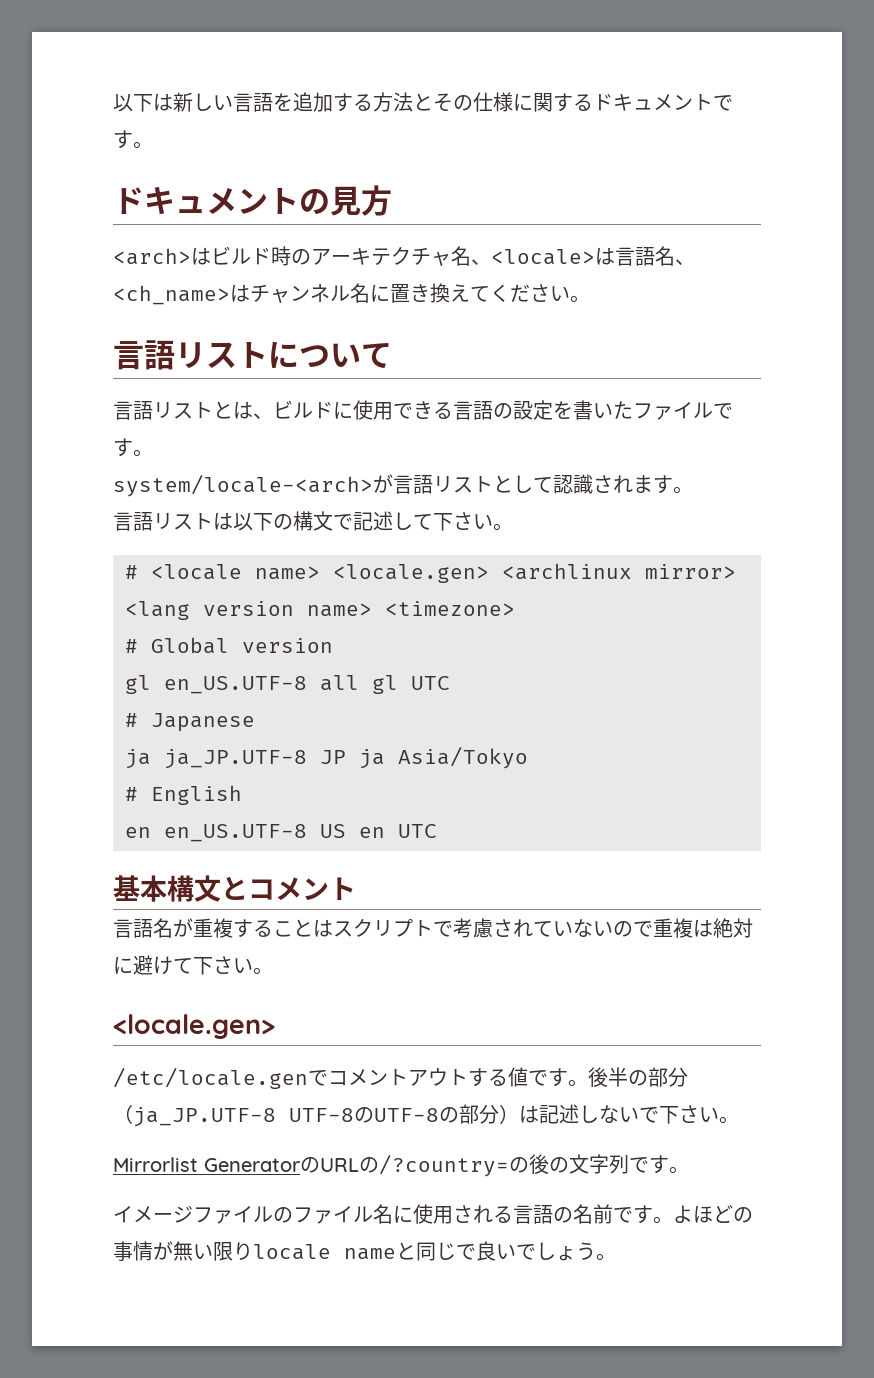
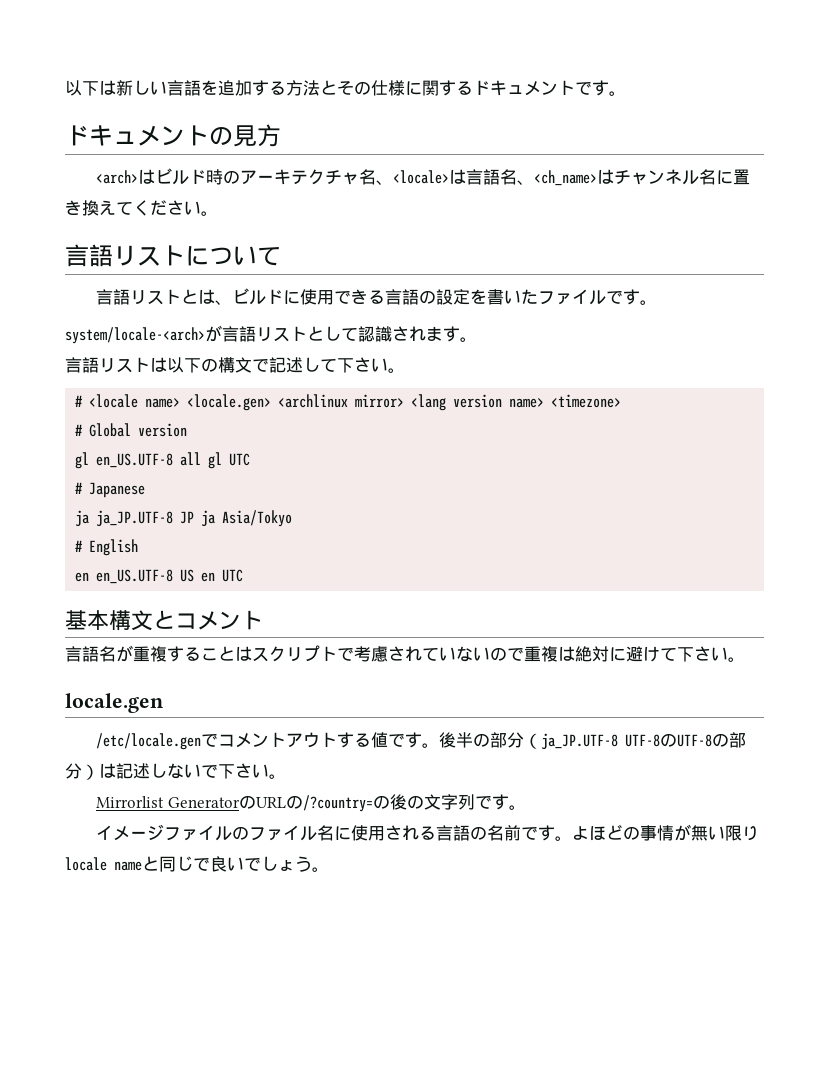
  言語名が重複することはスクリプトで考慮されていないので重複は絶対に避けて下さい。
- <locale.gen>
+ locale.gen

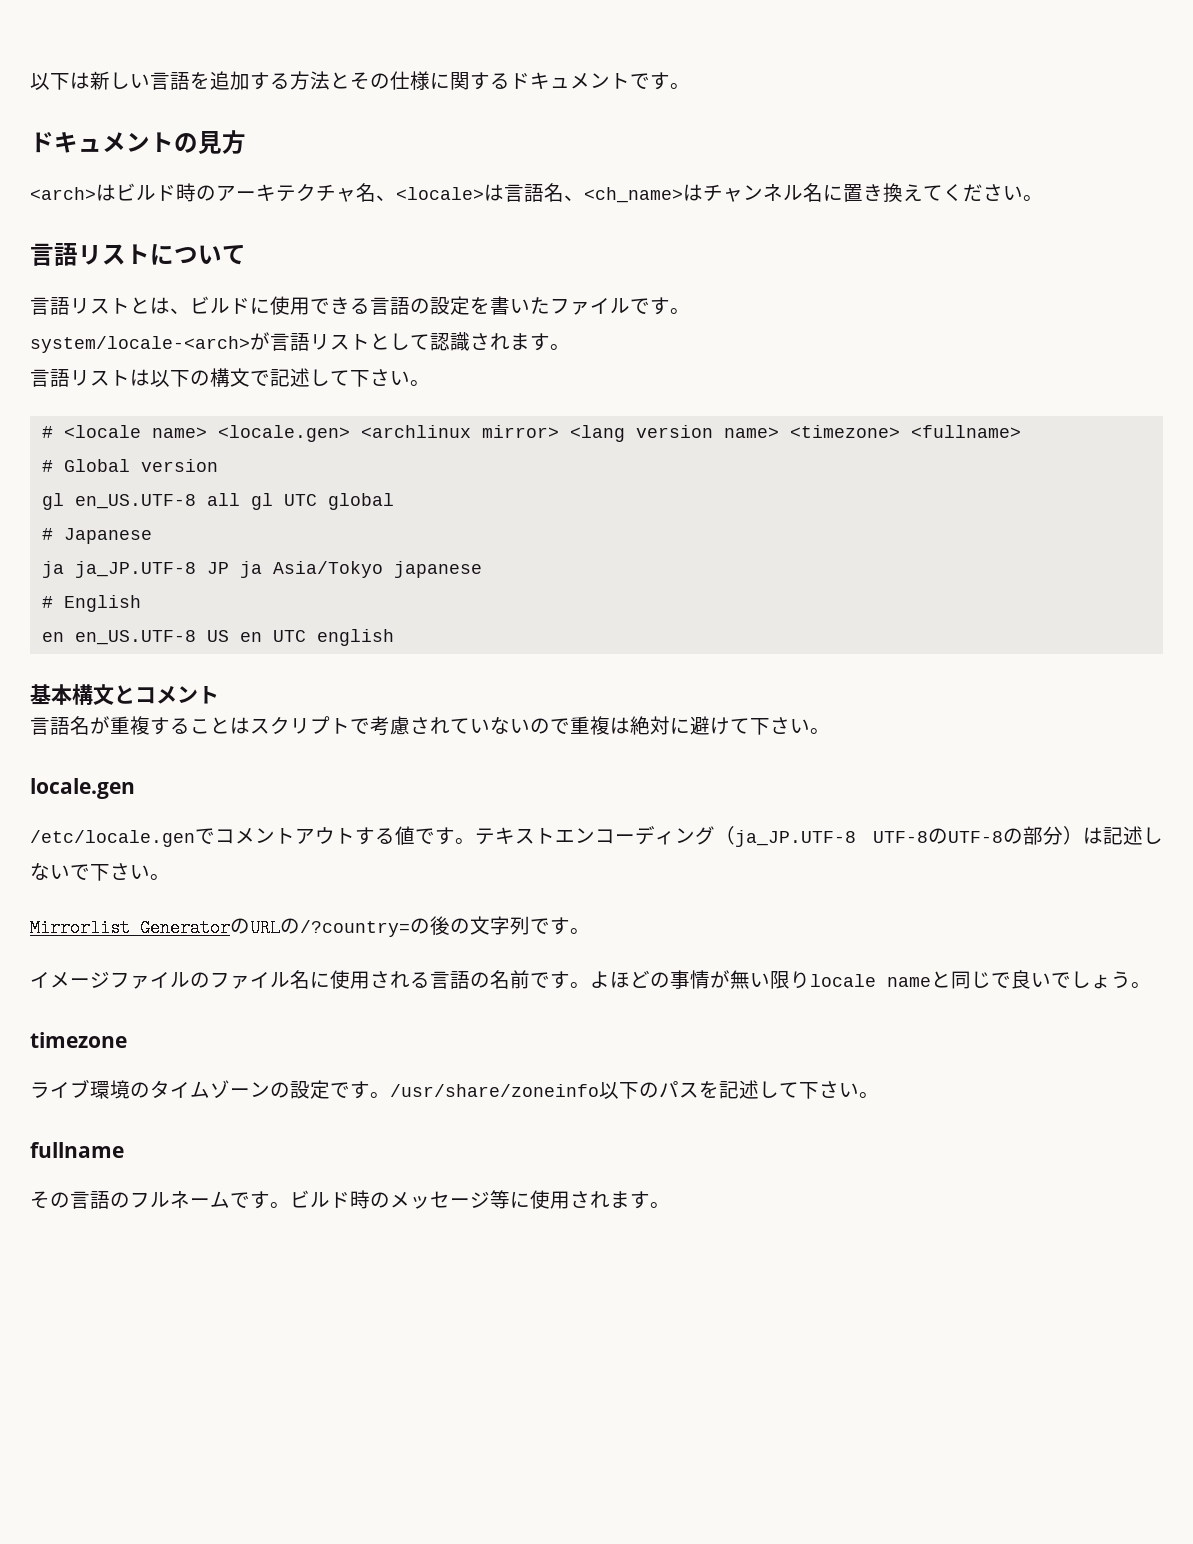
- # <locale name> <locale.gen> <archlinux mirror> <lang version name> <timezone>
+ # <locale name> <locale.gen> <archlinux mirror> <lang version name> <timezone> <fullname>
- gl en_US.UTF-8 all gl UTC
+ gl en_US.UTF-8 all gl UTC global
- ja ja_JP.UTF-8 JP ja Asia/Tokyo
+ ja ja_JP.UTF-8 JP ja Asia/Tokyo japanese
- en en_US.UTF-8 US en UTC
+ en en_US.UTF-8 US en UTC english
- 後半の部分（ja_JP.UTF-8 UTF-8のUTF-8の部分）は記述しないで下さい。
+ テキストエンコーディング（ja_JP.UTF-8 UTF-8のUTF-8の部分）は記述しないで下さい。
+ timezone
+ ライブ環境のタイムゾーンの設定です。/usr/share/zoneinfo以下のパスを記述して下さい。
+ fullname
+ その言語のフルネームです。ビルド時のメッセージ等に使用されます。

ASSIGNMENT: In the material above, please count the lines that hold the word "archlinux" and answer with only that number.

EXPECTED OUTPUT: 2